しかし一瞬浮かんだ最低な考えを振り払うようにして俺は入れっぱなしの教科書で膨らんだランドセルにピンクの袋を押し込んだ。
誰かは分からないが俺のために作ってくれたものだ。少し歪なハート型のチョコやメッセージカードの字が一生懸命さを物語っていた。
そんなものを捨てるわけにはいかないのだ。
とはいえ、ゴロ美さんからチョコがもらえなくなったことは予想以上に俺を落ち込ませた。
急いで教室から出てきたはずなのに下校する足取りは重かった。
いっそのこと今日はゴロ美さんの家に行かないでおこうか。
明日になればきっとゴロ美さんもバレンタインなんか忘れているはずだ。
忘れていたらもらえなくてもしょうがない。
そんな変な理屈を考えながら、いつもと違う帰り道に向かいかけたその時、
「かずまくーん!今日は早いなぁ!」
今1番聞きたくない声が頭の上でした。
顔を上げるとスーパーの袋を腕に下げたゴロ美さんがいた。
「ご、ゴロ美さん……っ!」
「ん?どうしたん?チョコもらえやんくって落ち込んどるんか?」
揶揄うように笑うゴロ美さんの「チョコ」という言葉に、思わずドキリとしてしまった。
「ちっ、ちげぇよ…」
そう言ったが、ゴロ美さんは俺の様子が少しおかしいことに気づいたらしく、ぐいっと俺の肩を引き寄せると目を覗き込んできた。
「んー?かずまくんもしかしてもらったんか?チョコ」
ゴロ美さんは変なところで勘が鋭いのだ。嘘がバレなかった試しがない。
「う……うん……」
堪忍して頷く。
「良かったやんかー!誰にもろたん?かずまくんモテモテやなぁ」
ニヤニヤと笑うゴロ美さん。
「……わかんねぇ……下駄箱に入ってたから…」
そう答えるが恥ずかしいのと、ゴロ美さんのチョコがもらえない悲しさで目と頬が熱い。
「なんや、ライバルやのに、誰か分からんのかぁ」
「え?」
ライバル?
予想もしなかった言葉に思わずゴロ美さんの顔を見つめ返してしまう。
「ライバルやろ?かずまくんにチョコあげるんやから。
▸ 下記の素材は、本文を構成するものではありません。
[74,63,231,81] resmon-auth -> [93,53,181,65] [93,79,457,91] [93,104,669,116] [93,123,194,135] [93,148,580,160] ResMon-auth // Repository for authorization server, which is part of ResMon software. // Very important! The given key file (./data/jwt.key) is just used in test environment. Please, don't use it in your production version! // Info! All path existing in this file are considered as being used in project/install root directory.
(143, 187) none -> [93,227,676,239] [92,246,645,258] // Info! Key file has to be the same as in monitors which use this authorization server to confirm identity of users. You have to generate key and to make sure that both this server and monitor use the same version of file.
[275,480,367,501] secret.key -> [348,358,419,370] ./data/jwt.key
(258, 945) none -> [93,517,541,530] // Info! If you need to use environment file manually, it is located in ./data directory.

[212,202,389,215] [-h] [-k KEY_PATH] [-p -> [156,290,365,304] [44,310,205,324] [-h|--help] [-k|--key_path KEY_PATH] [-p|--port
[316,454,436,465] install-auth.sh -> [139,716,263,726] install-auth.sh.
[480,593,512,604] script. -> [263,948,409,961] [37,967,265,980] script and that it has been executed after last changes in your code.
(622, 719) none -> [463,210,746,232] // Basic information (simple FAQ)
てっきりおらんとおもっとったんやけどなぁー。かずまくんもろたことないて言うとったし」
「……もしかして、くれるのか……?」
「もちろん。もう作ってあるしな。チョコレートケーキやけどな」
かずまくん、いつもようけ食べるでチョコやと小さいやろ?
そう言うゴロ美さんの服を思わず掴んでしまう。嬉しくて。
「な、なんや?どうしたん?」
「……っ!な、なんでもねぇ!」
慌てて手を離す。
ふーん、とゴロ美さんは面白そうに笑うと俺の手をつなぎ、歩き出した。
「けど、全部食べたらあかんよ?せっかくチョコもらったんやでちゃんと今日食べやなあかんで?ケーキは冷蔵庫入れといたら明日も食べれるで……」
そう話すゴロ美さんの声を上の空で聞きながら俺はにやけそうになる顔を必死で抑えながら歩いていた。
end.
ゴロ美さんとかずまくんの素敵おねショタイラストを見かけてから妄想が止まりません。かずまくんは愛想なくても優しい子なので、実際は結構モテてるんじゃないかと思いますが、ゴロ美さんのチョコもらえなくて落ち込むかずまくんを見たかったので、チョコもらったことない子にしてしまいました。